**REQUIREMENT**:
Write the lines below out exactly, dropping each picture.

**THE INPUT**:
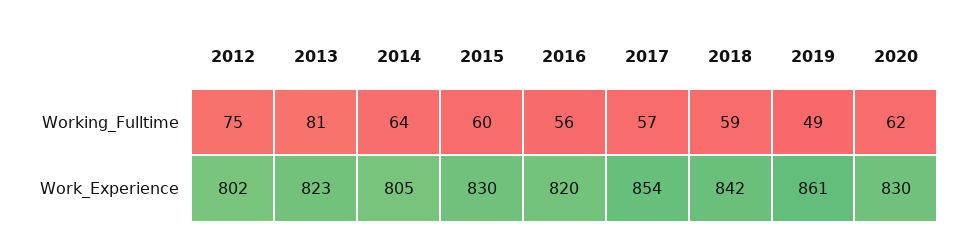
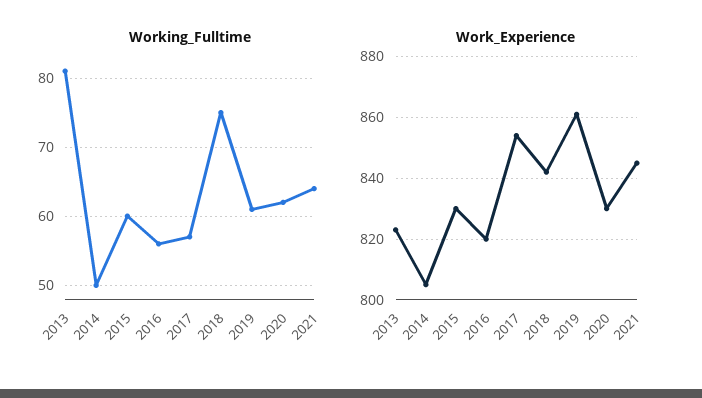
Working_Fulltime, 2012: 75 -> none
Working_Fulltime, 2014: 64 -> 50
Working_Fulltime, 2018: 59 -> 75
Working_Fulltime, 2019: 49 -> 61
Work_Experience, 2012: 802 -> none
Working_Fulltime, 2021: none -> 64
Work_Experience, 2021: none -> 845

**SOLUTION**:
Working_Fulltime, 2012: 75 -> none
Working_Fulltime, 2014: 64 -> 50
Working_Fulltime, 2018: 59 -> 75
Working_Fulltime, 2019: 49 -> 61
Work_Experience, 2012: 802 -> none
Working_Fulltime, 2021: none -> 64
Work_Experience, 2021: none -> 845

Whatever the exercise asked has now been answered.